Viele Bilder, vor allem die in den Korridoren, bestechen durch feine Spiegelungen, die den Bildinhalt verzaubern, aber auch Verwischtes, nicht Fassbares erahnbar lassen. Einmalig sind die Übergänge, das Dunkle, das Helle, feine Schatten und kleine Einzelheiten, die den Bildraum beleben. Sie erzählen Geschichten von einer Frau, die allein durch eine Passage geht. Sie eilt, man denkt an eine Krimisituation und hofft, dass sie es ans Ende, ins Licht zu den Menschen schafft. Viele solche Begebenheiten entdeckt man, in denen das zu Erwartende ebenso wichtig wird wie das sich wirklich Ereignende. Es ist eine faszinierende Mischung von Befindlichkeiten, die nur ein Künstler kreieren kann, der mit seiner Materie, mit dem Bild, mit der Fotografie, mit dem Film so tief verwachsen ist, dass alles hinein fliesst und sich daraus heraus etwas gänzlich Neues entwickelt.

Schnelllebige Bilder

Dieser Fotorealismus, wenn man ihn so nennen will, hat es in sich.
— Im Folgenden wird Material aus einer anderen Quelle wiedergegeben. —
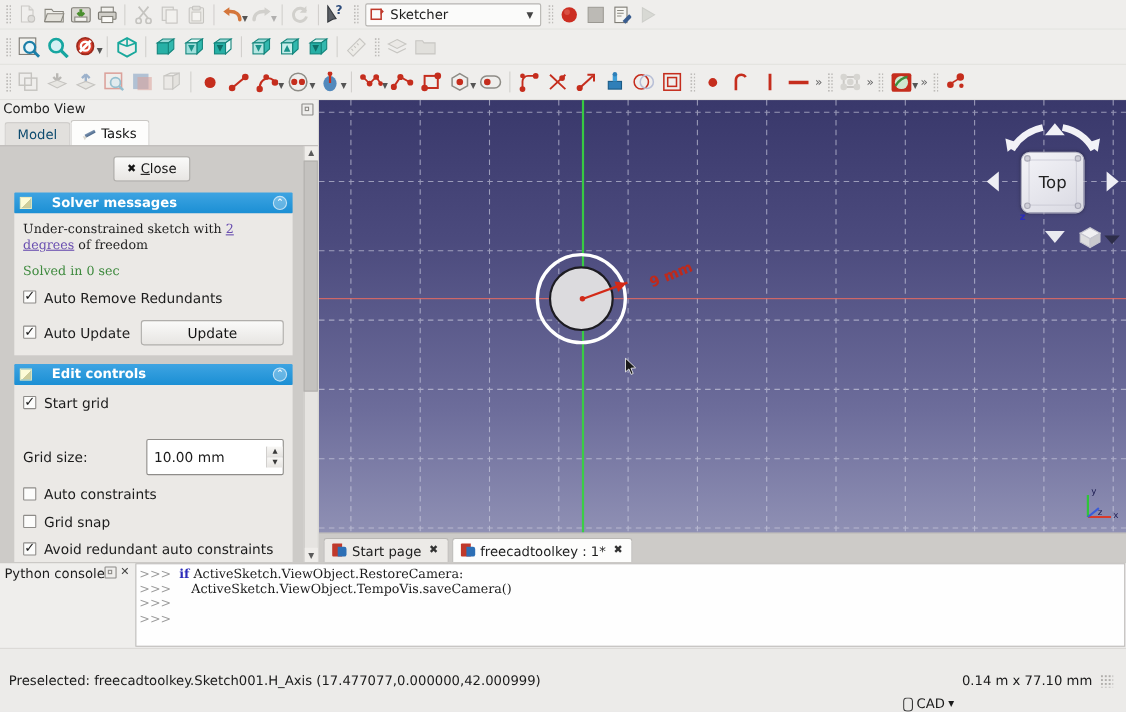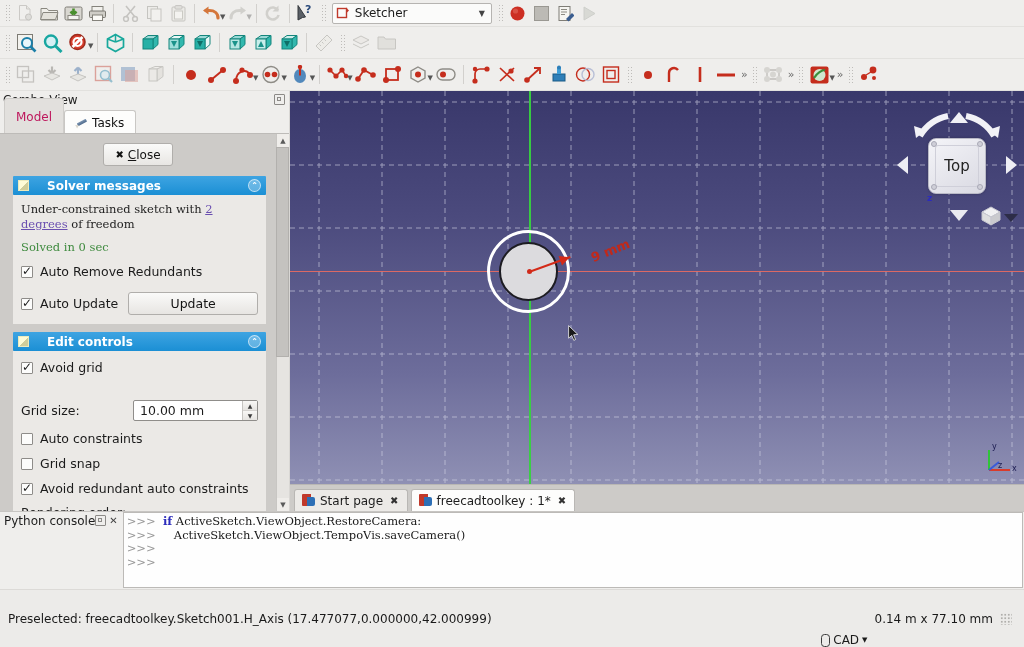"Model" .ctab { color: #be185d -> #0c4a6e; height: 36px -> 22px }
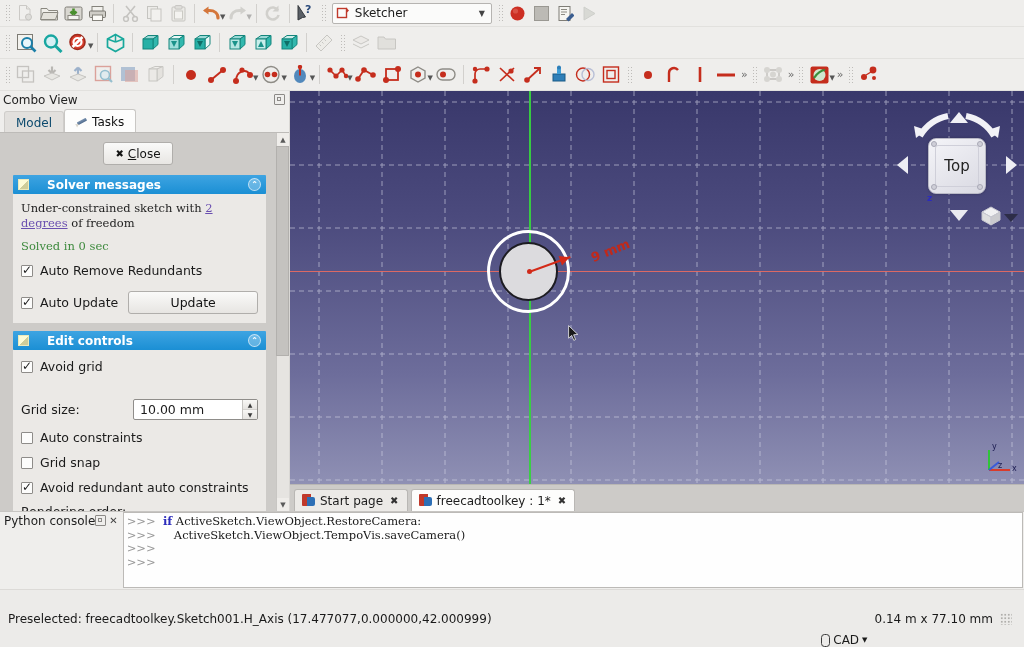"Avoid grid" span { text: Avoid -> Start }
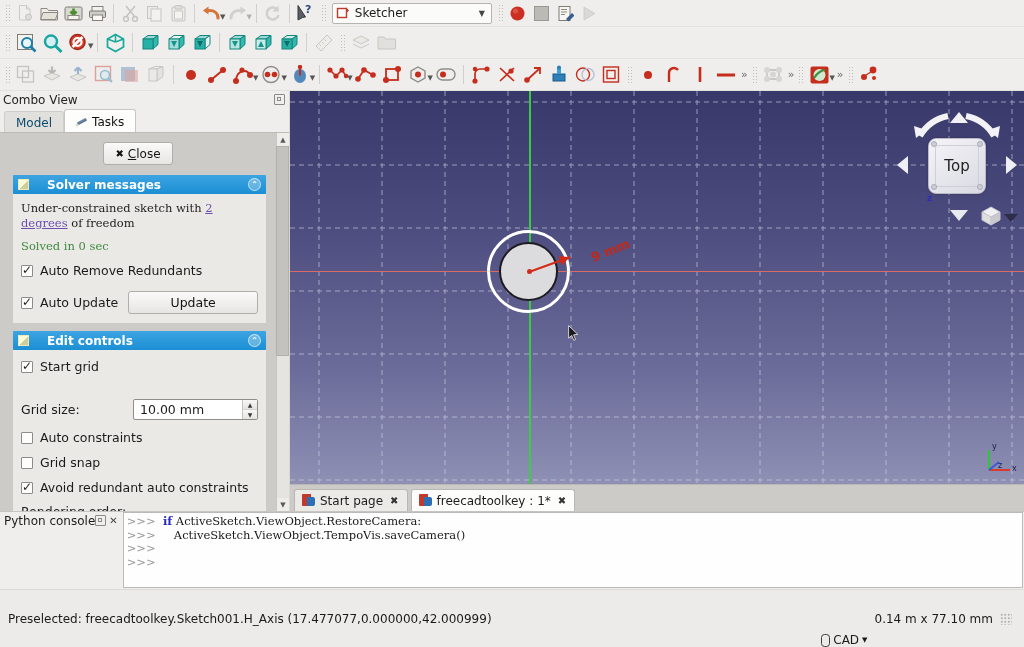"10.00 mm" .spin { height: 21px -> 33px }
Er erzählt von Menschen der Moderne, die durch schnelllebige Bilder beeinflusst werden, aber ebenso rasch wieder vergessen. Nur der Künstler kann ermessen, wie viel Freiheit und Besessenheit in dieser Malerei liegt. Fotografisches, reell aufgenommen, aber zugleich durch das malerische Element wieder verfremdet, spielt mit dem Auge. Man durchwandert Bilder, die auf eine besondere Art auch menschliche Hintergründe beleuchten. Diese Kunst ist so faszinierend, weil sie veränderbar und in sich nie abgeschlossen ist. Zudem besitzt dieser Künstler nicht nur malerisches Talent, sondern auch Schönheitssinn und Sensibilität für Einzelheiten. Zur Vernissage spielte die Gruppe Duo Pork Pie Hat, mit den Gitarristen Jonas Lüscher und Mike Fischer aus Zofingen, Talente, die begeisterten.